L’art horloger, comme bien d’autres, n’est pas né en Europe occidentale. La civilisation islamique et notamment la civilisation chinoise furent les premières à révéler ses mystères. Les sabliers dits orientaux d’inspiration astronomique ne représentaient cependant pas le changement social apporté par leurs cousins mécaniques occidentaux. L’invention de l’horloge, c’est d’abord la découverte du temps. Le temps du commerçant tel qu’anticipé par l’historien français Jacques Le Goff n’est pas le temps de l’agriculteur.
Évidemment, l’habitude de mesurer les jours est aussi ancienne que l’observation des étoiles. Ce service offert par le Soleil et la Lune est cependant à son tour une forme d’esclavage à leur égard.
Tout comme la lumière électrique urbaine aurait vaincu la tyrannie de la nuit l'horloge aurait rendu les hommes occupés indépendants du rythme du soleil . Aux nouveaux avantages s'ajoutent de nouvelles valeurs.
Des temps à la campagne, des temps en ville
Le Moyen Âge, comme les époques précédentes et ultérieures, était une époque principalement agricole. La plupart des Européens vivaient de la culture de la terre ou de l'élevage du bétail ; leur vie était marquée par des temps naturels au niveau quotidien et saisonnier. Le reste des activités sacrées ou profanes devait être adapté aux rythmes imposés par le travail . Bien que les montres ne soient pas courantes ou connues la vérité est qu'ils n'étaient même pas nécessaires.
Cependant, quelque chose s'est produit aux XIIIe, XIVe et XVe siècles, lorsque l'Europe centrale et occidentale s'est peuplée d'horloges mécaniques de toutes sortes. Des horloges publiques de Padoue ou de Bologne à celles des cathédrales de Chartres ou de Wells ; finalement, parmi ces hommes, une nouvelle utilisation du temps fut perçue. Les éléments clés étaient la nouvelle vie monastique et urbaine.

L'horloge pour Dieu
Les nouvelles règles monastiques, beaucoup plus rigides qu'auparavant, imposèrent aux moines une centralité de la vie autour du prière . Contrairement aux agriculteurs, le moine devait adapter son travail à ses prières établies à heures fixes.
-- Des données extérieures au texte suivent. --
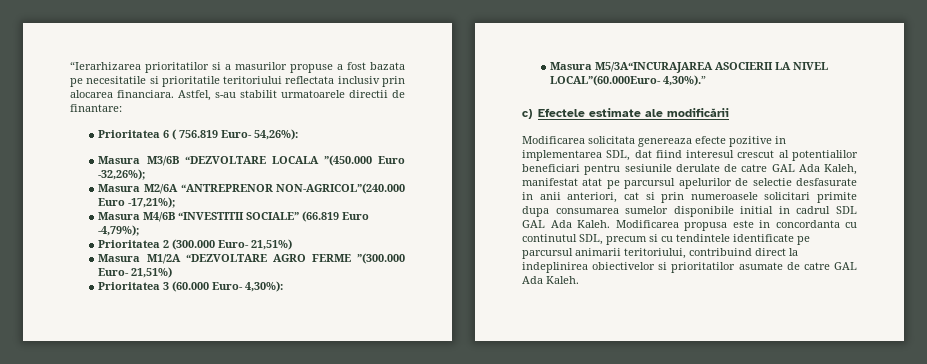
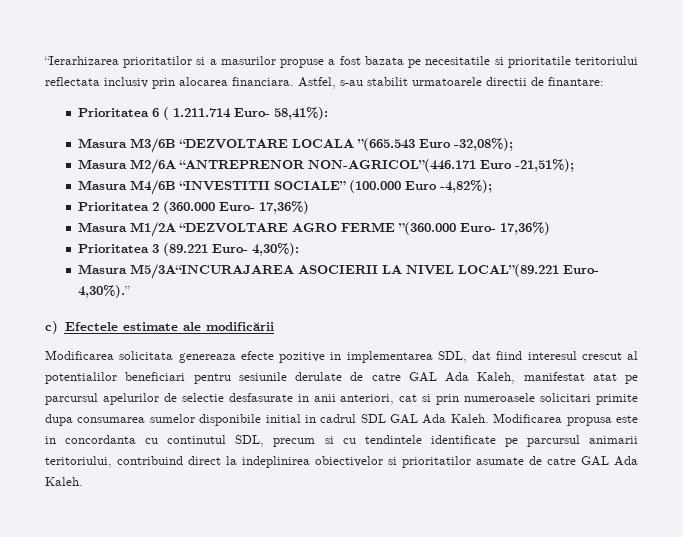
- Prioritatea 6 ( 756.819 Euro- 54,26%):
+ Prioritatea 6 ( 1.211.714 Euro- 58,41%):
- Masura M3/6B “DEZVOLTARE LOCALA ”(450.000 Euro -32,26%);
+ Masura M3/6B “DEZVOLTARE LOCALA ”(665.543 Euro -32,08%);
- Masura M2/6A “ANTREPRENOR NON-AGRICOL”(240.000 Euro -17,21%);
+ Masura M2/6A “ANTREPRENOR NON-AGRICOL”(446.171 Euro -21,51%);
- Masura M4/6B “INVESTITII SOCIALE” (66.819 Euro -4,79%);
+ Masura M4/6B “INVESTITII SOCIALE” (100.000 Euro -4,82%);
- Prioritatea 2 (300.000 Euro- 21,51%)
+ Prioritatea 2 (360.000 Euro- 17,36%)
- Masura M1/2A “DEZVOLTARE AGRO FERME ”(300.000 Euro- 21,51%)
+ Masura M1/2A “DEZVOLTARE AGRO FERME ”(360.000 Euro- 17,36%)
- Prioritatea 3 (60.000 Euro- 4,30%):
+ Prioritatea 3 (89.221 Euro- 4,30%):
- Masura M5/3A“INCURAJAREA ASOCIERII LA NIVEL LOCAL”(60.000Euro- 4,30%).”
+ Masura M5/3A“INCURAJAREA ASOCIERII LA NIVEL LOCAL”(89.221 Euro- 4,30%).”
Les vêpres, laudes ou heures intermédiaires sont fixées dans la vie monastique, la connaissance exacte du temps est devenue indispensable ses unités. Les horloges ont ainsi inondé les espaces communs pour avertir des prières ; ce fut précisément le berceau du dispositif naissant.
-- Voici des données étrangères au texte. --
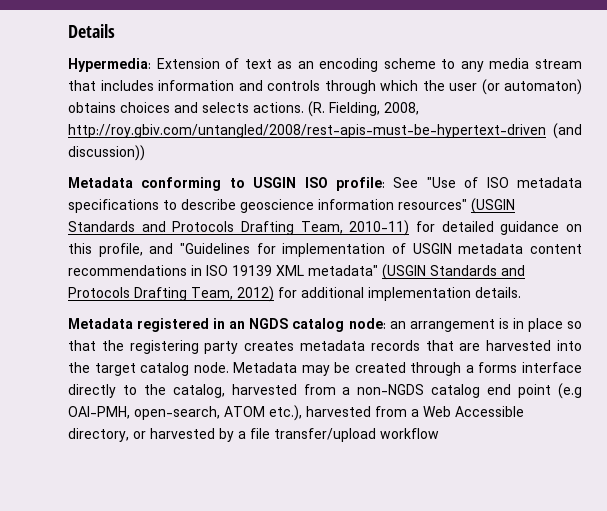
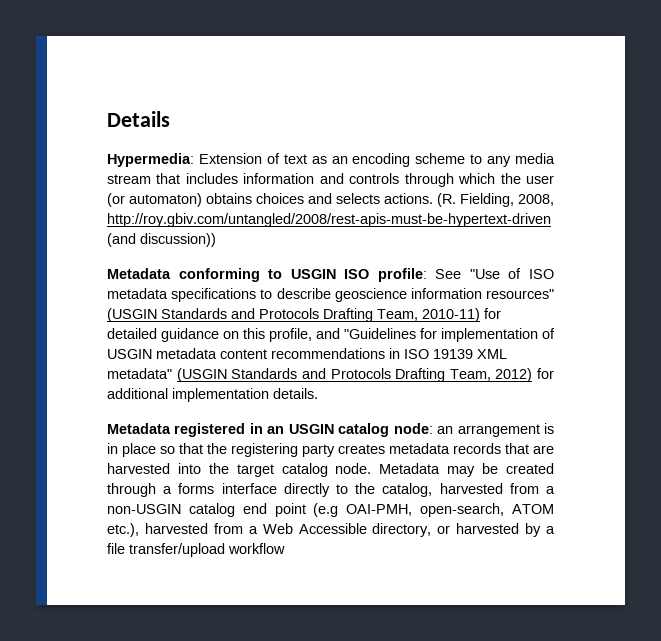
- Metadata registered in an NGDS catalog node: an arrangement is in place so that the registering party creates metadata records that are harvested into the target catalog node.
+ Metadata registered in an USGIN catalog node: an arrangement is in place so that the registering party creates metadata records that are harvested into the target catalog node.
- Metadata may be created through a forms interface directly to the catalog, harvested from a non-NGDS catalog end point (e.g OAI-PMH, open-search, ATOM etc.), harvested from a Web Accessible directory, or harvested by a file transfer/upload workflow
+ Metadata may be created through a forms interface directly to the catalog, harvested from a non-USGIN catalog end point (e.g OAI-PMH, open-search, ATOM etc.), harvested from a Web Accessible directory, or harvested by a file transfer/upload workflow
Pour les théologiens médiévaux, le temps était important et irrécupérable. Le gaspiller, c’était gaspiller un don de Dieu ; le consacrer à la méditation était un signe de vertu .
La montre à argent
Bien que des horloges soient apparues pour mesurer le temps de Dieu, ils ne tardèrent pas à servir d'autres divinités. Même les rythmes de travail en ville des commerçants et artisans ne s'adaptaient pas nécessairement à la danse incessante du Soleil et de la Lune.
Les besoins des entreprises exigeaient la culture de nouvelles valeurs telles que la ponctualité ou l'efficacité. . Bientôt, les places publiques annonçaient l'heure en sonnant les cloches. La ville était pleine d'argent qui passait d'une main à l'autre, les citoyens occupés ne pouvaient pas se permettre d'être en retard à un rendez-vous ou d'attendre quelqu'un en vain.
Les villes devenaient un écho de cloches annonçant toute sorte d'événement périodique. Les temps nouveaux avaient un son métallique .
La veille technologique leader
Le développement qu’ont connu en quelques siècles ces engins désormais indispensables était symptomatique de leur époque. Le style ornemental et peu utile des mécanismes orientaux avait disparu depuis longtemps. Le débit d'eau utilisé au début n'était pas suffisamment précis et constant pour s'adapter au passage du temps.
Les différents systèmes de cordes, axes et poids ont évolué pour devenir de véritables chefs-d'œuvre comme le ancien hôtel de ville de Prague (1410) .
 
 Déjà au XVe siècle, on développait un modèle qui ne deviendra obsolète qu'avec l'arrivée de la technologie mobile actuelle : les montres de poche ou les montres-bracelets. Les ressorts et les spiraux remplacent les contrepoids et les horlogers deviennent moins forgerons et plus artistes.
Cela détermine l'individualisation définitive du rythme vital fondamental des professions libérales. Ce même siècle et fruit de ces petites horloges verra apparaître les horaires. Après 600 ans, tout n’a pas changé.
Peut-être qu'à notre époque, enfants de ceux où le capitalisme désormais omniprésent a vu le jour, cela peut être déconcertant mais il fut un temps où les hommes n'étaient pas esclaves des leurs poignets . Le temps ne peut être dominé et la tentative de contrôler le rythme imposé des étoiles a irrémédiablement abouti à notre propre domination.